BigQuery MachineLearning (BQML) can train and serve ML models using only SQL to power marketing automation and help deliver personalized experiences.
Article Series Overview
In the “Use BQML to Activate Audiences on Google Marketing Platform (GMP)” article series, we’ll use unsupervised machine learning methods to build clusters of users grouped by their similarities to each other. We’ll analyze these clusters to extract insights and add meaning business labels to better understand them. Then we’ll load these clusters into Google Analytics using the Management API to turn them into segments and finally, we’ll build GA Audiences to activate these users across the GMP. Be sure to read our introduction article for insights into the technologies we’ll use and the business challenges we’re solving. This article covers data preparation.
In this example, we see that clicking on a product sends a GA Enhanced Ecommerce event with the action set to “Quickview Click”. These labels will come in handy when we write our SQL.
Once you’ve identified all the relevant events, you’ll want to take a look at the content taxonomy. Google provides access to its Google Merchandise Demo GA Account, which can be helpful to acquire domain knowledge of the data and the quality. They expose the dates 8/1/2016 – 8/1/2017 within BigQuery, so be sure to also use those in GA.

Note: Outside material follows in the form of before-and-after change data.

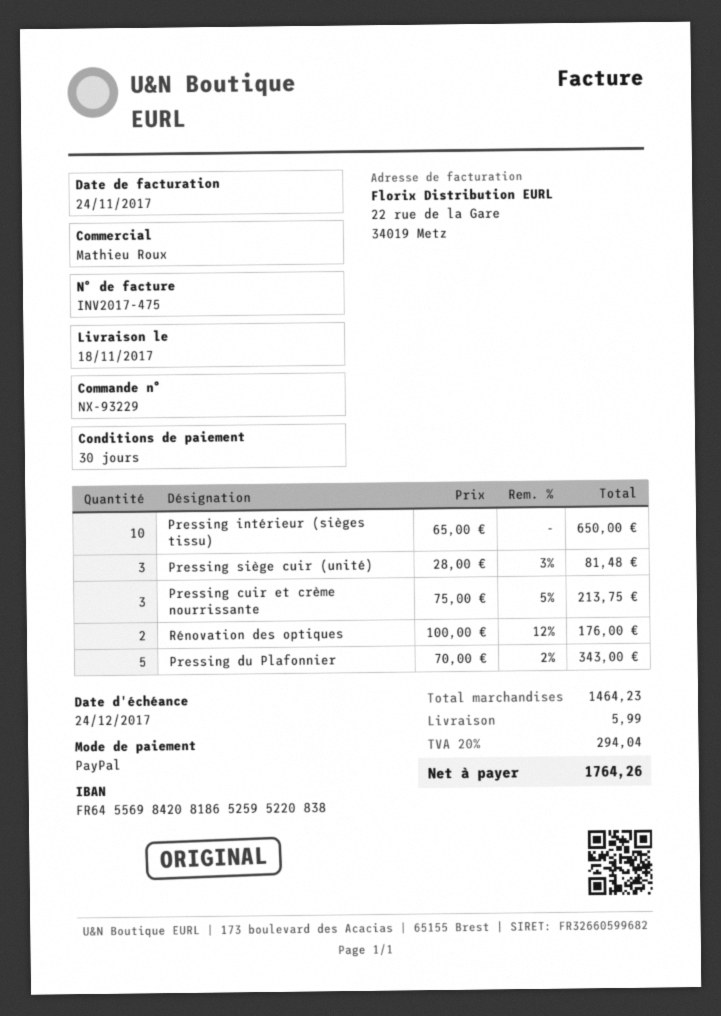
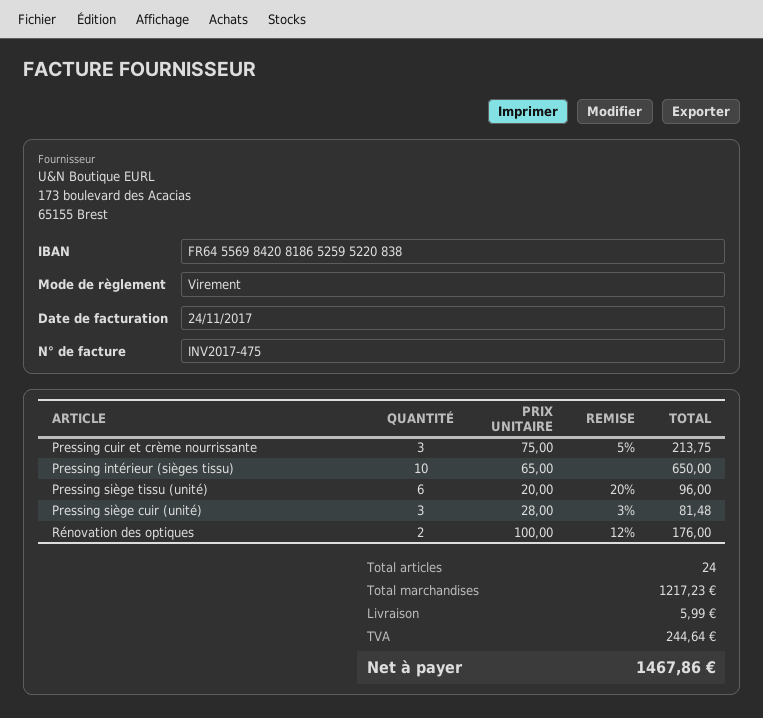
payment method: PayPal -> bank transfer
Pressing du Plafonnier: 5 x 70.00 - 2% = 343.00 -> none
Pressing siège tissu (unité): none -> 6 x 20.00 - 20% = 96.00
subtotal: 1464.23 -> 1217.23
tax: 294.04 -> 244.64
total: 1764.26 -> 1467.86

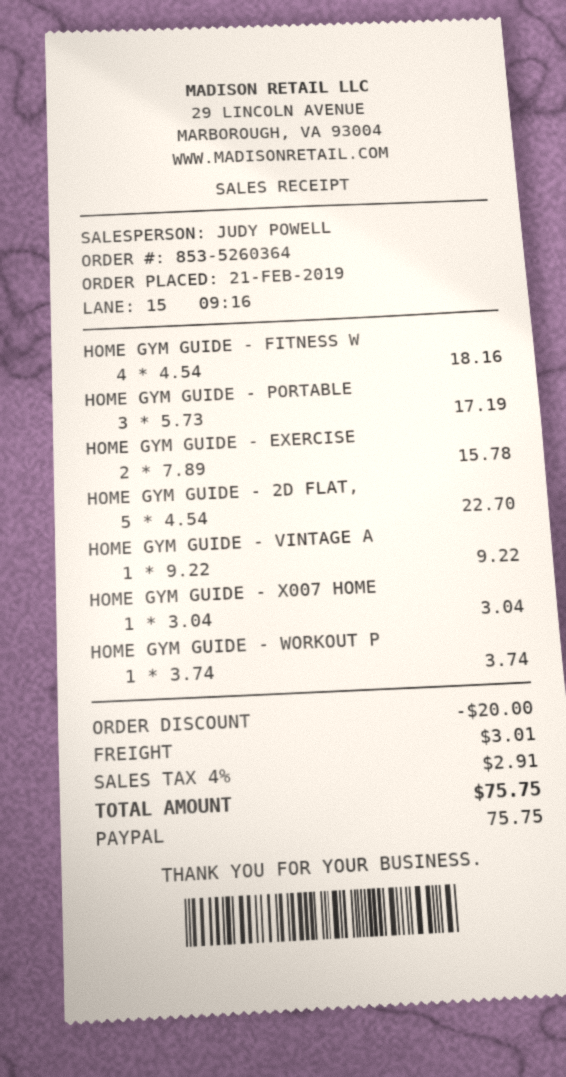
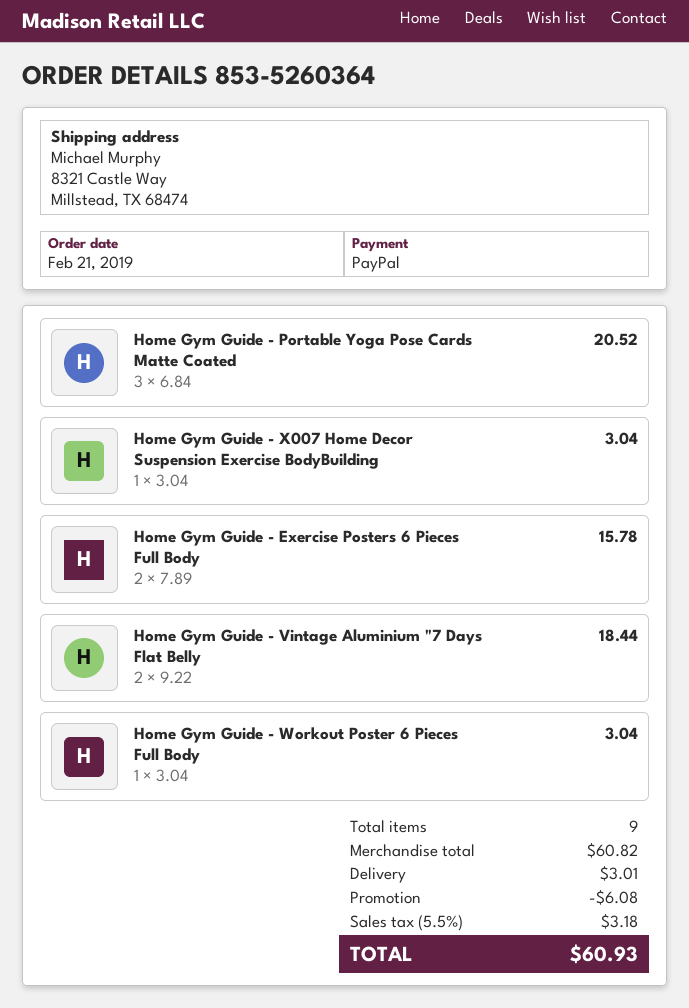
HOME GYM GUIDE - FITNESS W: 4 x 4.54 = 18.16 -> none
HOME GYM GUIDE - PORTABLE: 3 x 5.73 = 17.19 -> 3 x 6.84 = 20.52
HOME GYM GUIDE - 2D FLAT,: 5 x 4.54 = 22.70 -> none
HOME GYM GUIDE - VINTAGE A: 1 x 9.22 = 9.22 -> 2 x 9.22 = 18.44
HOME GYM GUIDE - WORKOUT P: 1 x 3.74 = 3.74 -> 1 x 3.04 = 3.04
discount: 20.00 -> 6.08
tax: 4% = 2.91 -> 5.5% = 3.18
total: 75.75 -> 60.93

Next, we’ll want to perform Exploratory Data Analysis (“EDA”) on the data quality. These models can be sensitive to outliers, so it is a good practice to cull the data of anomalous records. K-Means clustering itself is a great tool to use analyze large sets of data and is helpful for outlier detection.
Google Colaboratory for Exploratory Data Analysis
I’ve shared a Google Colab document that can help bootstrap your EDA and data validation. Using Colaboratory, you can easily and securely share work within your company and iterate on versions to fine-tune analysis. In the example, we feed features like ‘day of week’, ‘row count’, ‘creation time’, and ‘table size (MBs)’ into a kmeans model and examine the results:
In this example, we see that data collected previous to 11/24/2016 (1.48e9 epoch seconds) had tables with much higher MB per row. Normally, table size would be directly correlated with daily sessions, which holds true if we cull away data prior to the 1.48e9 epoch:
Rather than culling the date, we could cull the cluster label that correctly identified the anomalous traffic. When we do this notice the x-axis change scale, down from +5000:
In this case, high daily sessions are not considered anomalous and so we’ll stick to slicing the data by date rather than cluster label. Note below that the clustering model found the weekly-seasonal patterns in site performance:
The brown labels show Monday – Thursday visits, dark-blue shows Friday – Saturday, while light-blue shows Sunday traffic. We see that peak traffic occurs Monday-Thurs when daily sessions are greater than 2,200. The inverse is true for weekend traffic + Friday. It’s likely that these audiences have different behavior patterns and require different marketing strategies.
Cloud Dataprep can help you build a data pipeline from GA Export tables into cleaned and aggregated tables, ready for ML processing. There are many ways to build a pipeline, ie. using BQ views + BQ scheduled jobs, but Dataprep writes difficult and time-consuming SQL code so we don’t have to! Here is the SQL I begin with to feed by Dataprep pipeline:
GA Sessions Query
SELECT date, visitStartTime, visitNumber, totals.*, trafficSource.*, device.*, geoNetwork.*, fullVisitorId, visitid, channelGrouping, concat(fullVisitorId, visitid) as sessionId FROM `bigquery-public-data.google_analytics_sample.ga_sessions_20170801` -- ga_sessions_* when ready for full dataset
This is a simple way to access the session-scoped dimensions and metrics available in BigQuery. We write a similar query against the hits object (learn more about BQ queries here).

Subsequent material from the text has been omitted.